HANDLEBAR: The handlebar you run is a personal thing and there is nothing wrong with the stock Renthal ‘bar. I ran the standard ‘bar for many years before I moved to a
slightly lower bend. The stock ‘bar is fairly strong and has a nice, flat feel with minimal sweepback.


CLUTCH PERCH: I like a massive quick-adjuster that you can just roll your hand over while in the air to adjust your free play. I also like the look of the black perch and levers on the Honda. The standard unit works exceptionally well and is one of the best production perches on the market.



It may seem like a lot of mucking around, but once you wrap your head around Showa’s Triple Air Chamber fork you will find they are not that confusing and actually give you a lot more adjustability.

Top air-chamber: The air pressure in your top chamber is the equivalent of the spring rate in a conventional fork. Putting more air in will give a similar feel to when you put stiffer springs in.
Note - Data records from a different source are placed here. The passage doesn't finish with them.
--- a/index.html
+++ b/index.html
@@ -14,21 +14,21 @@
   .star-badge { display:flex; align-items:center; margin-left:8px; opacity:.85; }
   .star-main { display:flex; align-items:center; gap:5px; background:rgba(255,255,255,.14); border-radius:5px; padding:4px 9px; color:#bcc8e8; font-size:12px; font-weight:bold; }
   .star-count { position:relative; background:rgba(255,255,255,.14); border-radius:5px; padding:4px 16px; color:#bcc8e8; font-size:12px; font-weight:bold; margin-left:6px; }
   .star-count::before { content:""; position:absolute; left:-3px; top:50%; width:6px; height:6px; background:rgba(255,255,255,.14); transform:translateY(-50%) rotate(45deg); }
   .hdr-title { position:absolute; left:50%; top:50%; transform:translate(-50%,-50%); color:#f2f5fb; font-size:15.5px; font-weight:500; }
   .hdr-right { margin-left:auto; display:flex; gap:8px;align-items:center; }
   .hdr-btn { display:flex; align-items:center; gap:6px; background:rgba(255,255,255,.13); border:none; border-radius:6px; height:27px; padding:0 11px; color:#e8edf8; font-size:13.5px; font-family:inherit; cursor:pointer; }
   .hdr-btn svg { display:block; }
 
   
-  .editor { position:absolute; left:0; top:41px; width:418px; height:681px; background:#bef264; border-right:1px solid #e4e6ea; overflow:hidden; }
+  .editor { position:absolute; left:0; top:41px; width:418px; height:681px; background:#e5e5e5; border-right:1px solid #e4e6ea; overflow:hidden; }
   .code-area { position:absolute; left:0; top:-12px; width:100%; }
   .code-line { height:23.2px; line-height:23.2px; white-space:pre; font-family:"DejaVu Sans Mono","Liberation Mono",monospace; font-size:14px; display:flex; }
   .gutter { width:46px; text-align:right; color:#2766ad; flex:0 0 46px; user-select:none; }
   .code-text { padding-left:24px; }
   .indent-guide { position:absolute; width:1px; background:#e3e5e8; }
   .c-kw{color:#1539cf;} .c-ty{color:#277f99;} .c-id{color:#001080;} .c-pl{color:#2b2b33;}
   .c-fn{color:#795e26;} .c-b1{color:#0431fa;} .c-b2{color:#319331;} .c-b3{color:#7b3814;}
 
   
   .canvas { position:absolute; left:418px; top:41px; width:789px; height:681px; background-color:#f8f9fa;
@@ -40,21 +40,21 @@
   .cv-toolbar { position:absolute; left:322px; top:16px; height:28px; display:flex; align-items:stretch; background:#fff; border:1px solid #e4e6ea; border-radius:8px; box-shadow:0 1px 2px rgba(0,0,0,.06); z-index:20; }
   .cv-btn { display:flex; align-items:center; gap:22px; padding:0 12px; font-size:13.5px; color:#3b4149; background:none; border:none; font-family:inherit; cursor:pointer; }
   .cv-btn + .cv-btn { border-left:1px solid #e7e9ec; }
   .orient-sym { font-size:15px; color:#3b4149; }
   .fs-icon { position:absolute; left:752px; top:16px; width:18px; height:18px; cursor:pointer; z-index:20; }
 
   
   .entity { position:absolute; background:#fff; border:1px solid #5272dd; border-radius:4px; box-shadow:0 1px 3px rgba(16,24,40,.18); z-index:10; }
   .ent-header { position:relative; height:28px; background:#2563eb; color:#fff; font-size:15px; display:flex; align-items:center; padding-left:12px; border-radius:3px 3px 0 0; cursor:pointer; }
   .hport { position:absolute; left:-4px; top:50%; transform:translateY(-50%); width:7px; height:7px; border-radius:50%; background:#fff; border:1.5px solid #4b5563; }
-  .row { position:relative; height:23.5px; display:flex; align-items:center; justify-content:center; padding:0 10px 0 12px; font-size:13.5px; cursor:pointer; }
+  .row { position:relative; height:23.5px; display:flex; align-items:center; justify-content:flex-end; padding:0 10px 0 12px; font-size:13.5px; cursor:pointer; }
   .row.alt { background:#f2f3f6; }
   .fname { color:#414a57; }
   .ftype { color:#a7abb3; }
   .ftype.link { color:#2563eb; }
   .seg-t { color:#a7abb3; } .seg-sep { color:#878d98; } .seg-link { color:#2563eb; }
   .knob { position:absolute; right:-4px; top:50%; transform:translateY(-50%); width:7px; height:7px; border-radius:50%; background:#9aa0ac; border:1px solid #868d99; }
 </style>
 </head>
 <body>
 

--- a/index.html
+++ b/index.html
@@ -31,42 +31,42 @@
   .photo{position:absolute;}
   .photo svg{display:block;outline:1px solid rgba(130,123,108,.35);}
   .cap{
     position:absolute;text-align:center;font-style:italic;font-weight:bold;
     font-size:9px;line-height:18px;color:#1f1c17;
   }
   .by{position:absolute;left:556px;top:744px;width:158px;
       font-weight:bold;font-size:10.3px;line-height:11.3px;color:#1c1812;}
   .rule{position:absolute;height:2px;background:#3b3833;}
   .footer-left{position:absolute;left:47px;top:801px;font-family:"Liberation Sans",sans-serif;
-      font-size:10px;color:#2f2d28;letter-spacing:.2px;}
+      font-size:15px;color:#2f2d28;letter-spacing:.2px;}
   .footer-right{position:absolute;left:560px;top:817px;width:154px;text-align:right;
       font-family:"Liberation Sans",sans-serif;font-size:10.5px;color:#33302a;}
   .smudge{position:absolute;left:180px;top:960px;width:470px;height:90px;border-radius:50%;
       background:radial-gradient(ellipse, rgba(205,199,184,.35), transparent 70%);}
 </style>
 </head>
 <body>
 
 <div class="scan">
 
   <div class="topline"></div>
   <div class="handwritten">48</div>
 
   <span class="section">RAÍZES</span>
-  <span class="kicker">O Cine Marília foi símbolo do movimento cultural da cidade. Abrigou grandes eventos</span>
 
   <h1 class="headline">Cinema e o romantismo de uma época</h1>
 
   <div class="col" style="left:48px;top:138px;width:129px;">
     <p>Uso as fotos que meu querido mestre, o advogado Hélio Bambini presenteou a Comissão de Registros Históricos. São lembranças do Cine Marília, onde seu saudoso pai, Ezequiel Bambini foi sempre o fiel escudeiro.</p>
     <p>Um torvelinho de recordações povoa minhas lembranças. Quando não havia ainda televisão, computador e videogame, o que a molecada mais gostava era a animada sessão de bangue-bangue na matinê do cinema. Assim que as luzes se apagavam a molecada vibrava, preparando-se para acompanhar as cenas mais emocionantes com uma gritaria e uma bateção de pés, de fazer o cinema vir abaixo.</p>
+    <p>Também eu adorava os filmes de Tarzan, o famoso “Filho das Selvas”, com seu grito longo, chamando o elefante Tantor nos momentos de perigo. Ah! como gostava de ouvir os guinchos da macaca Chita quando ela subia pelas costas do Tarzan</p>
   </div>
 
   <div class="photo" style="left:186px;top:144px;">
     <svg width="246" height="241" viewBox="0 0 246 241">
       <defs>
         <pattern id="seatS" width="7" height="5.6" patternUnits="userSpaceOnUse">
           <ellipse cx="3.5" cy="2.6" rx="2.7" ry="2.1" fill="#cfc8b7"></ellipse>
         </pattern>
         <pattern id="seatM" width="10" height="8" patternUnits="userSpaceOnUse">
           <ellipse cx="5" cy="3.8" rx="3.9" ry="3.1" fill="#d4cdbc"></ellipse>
Bottom chamber: Here is where it can get a bit confusing. By pumping more air into the bottom chamber under the fork leg you will make the initial part of the stroke softer and sit slightly lower. Yes, more air in the bottom chamber will make your fork softer. And playing around with the fine tuning of your upper and lower air chambers can really provide some incredible results.

Temperature and atmospheric changes: The new TAC fork holds its pressures a lot better than previous models, but you need to be aware that a massive change in temperature or elevation can effect the air pressures. I find it really important to regularly check the pressures just like you would your tyres.
This article appeared ADB issue #435 December 2015.